--- Requirement ---
Please transcribe exactly the lines from the one containing "[320,185,326,191] - -> [274,144,289,149] —" through the end of the records below, both included, and nothing else.

--- Data for analysis ---
>>

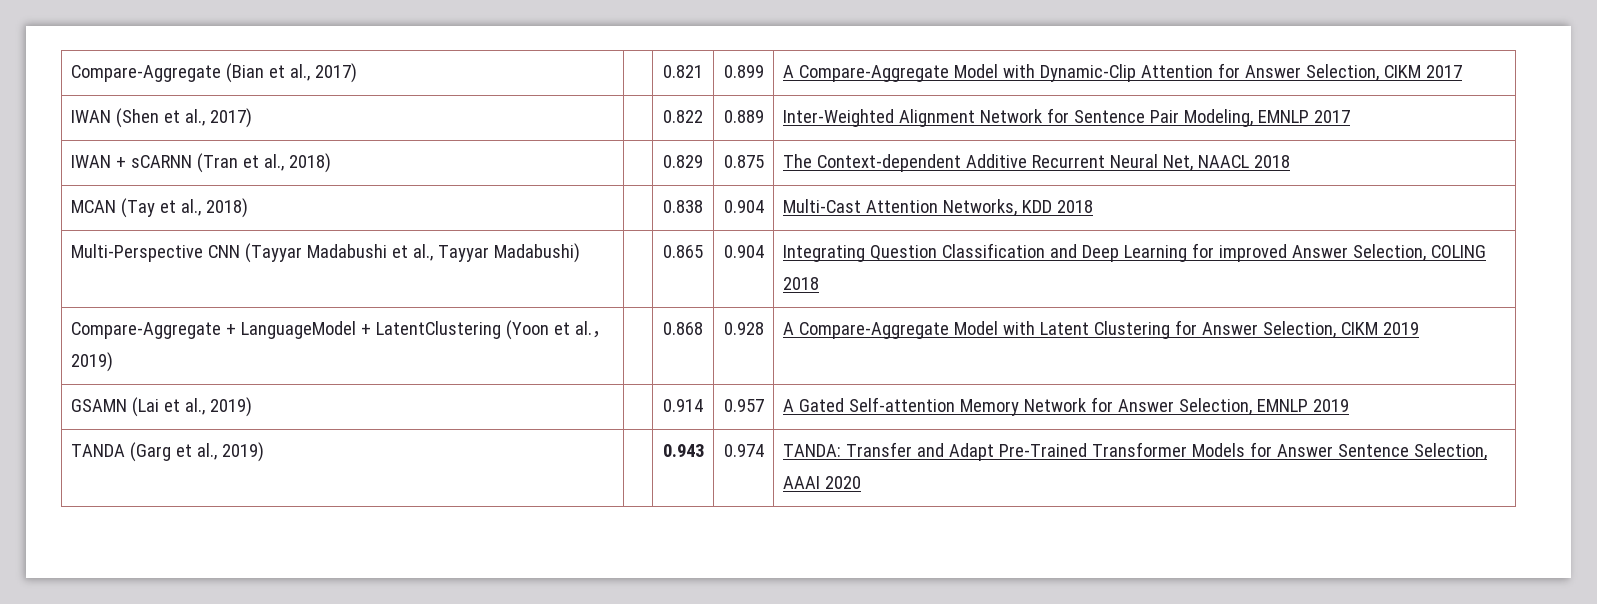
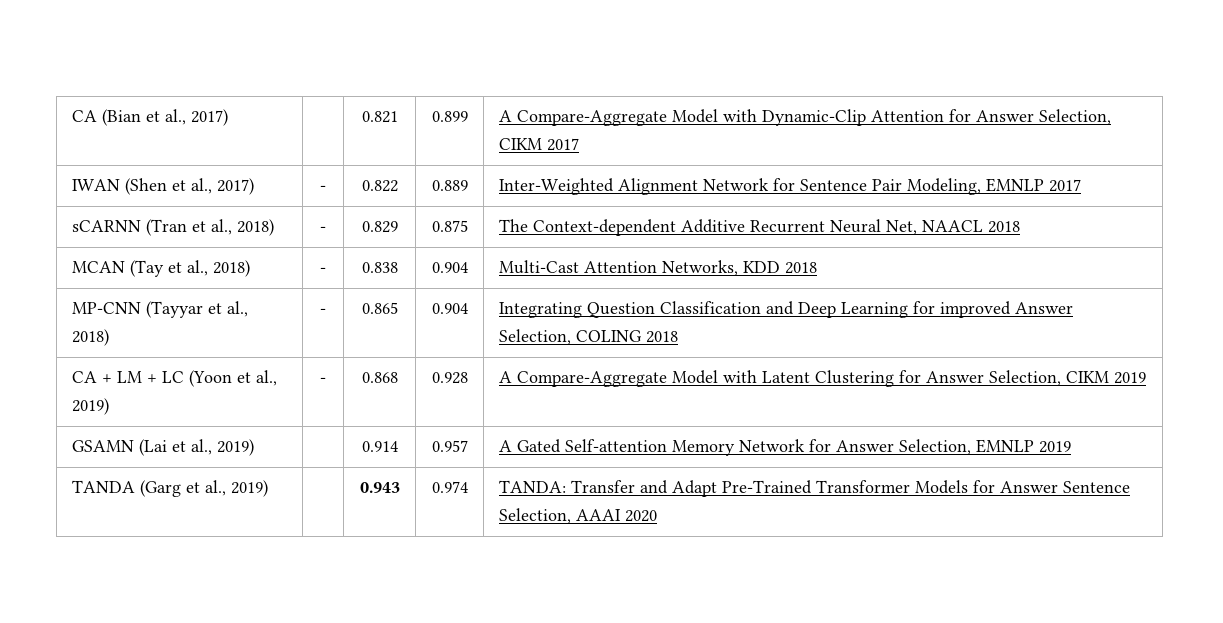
[70,65,221,82] Compare-Aggregate -> [71,110,97,122] CA
(252, 118) none -> [320,185,326,191] -
[70,155,126,168] IWAN + -> (1081, 185) none
(331, 163) none -> [320,226,326,232] -
(248, 208) none -> [320,267,326,273] -
[70,243,580,263] Multi-Perspective CNN (Tayyar Madabushi et al., Tayyar Madabushi) | -> [71,301,248,318] [71,329,109,346] [320,308,326,314] MP-CNN (Tayyar et al., 2018) | -
[70,321,501,339] Compare-Aggregate + LanguageModel + LatentClustering -> [71,371,184,383] CA + LM + LC
[574,321,611,338] [70,352,113,372] al.，2019) | -> [255,370,277,386] [71,398,109,415] [320,377,326,383] al., 2019) | -

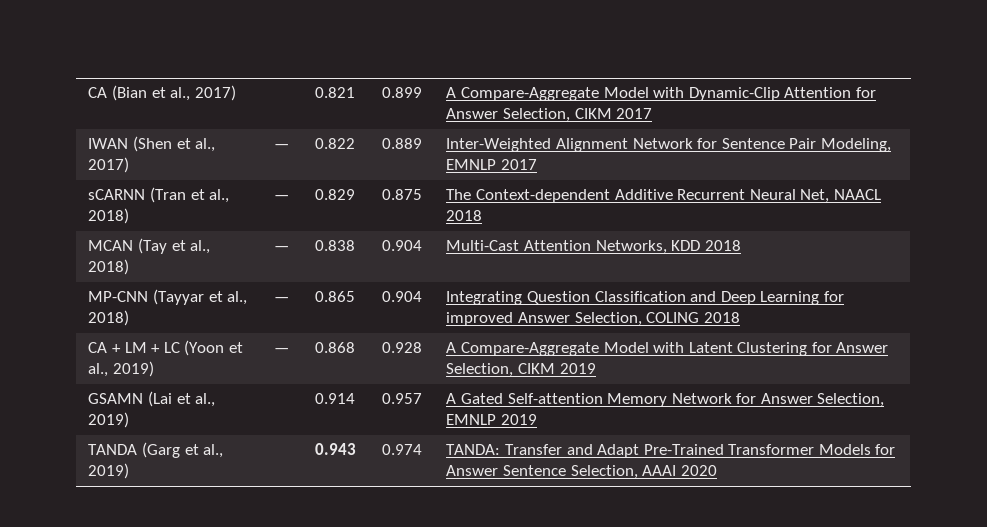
[320,185,326,191] - -> [274,144,289,149] —
[320,226,326,232] - -> [274,195,289,200] —
[320,267,326,273] - -> [274,246,289,251] —
[320,308,326,314] - -> [274,297,289,302] —
[320,377,326,383] - -> [274,348,289,353] —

<<

--- Answer area ---
[320,185,326,191] - -> [274,144,289,149] —
[320,226,326,232] - -> [274,195,289,200] —
[320,267,326,273] - -> [274,246,289,251] —
[320,308,326,314] - -> [274,297,289,302] —
[320,377,326,383] - -> [274,348,289,353] —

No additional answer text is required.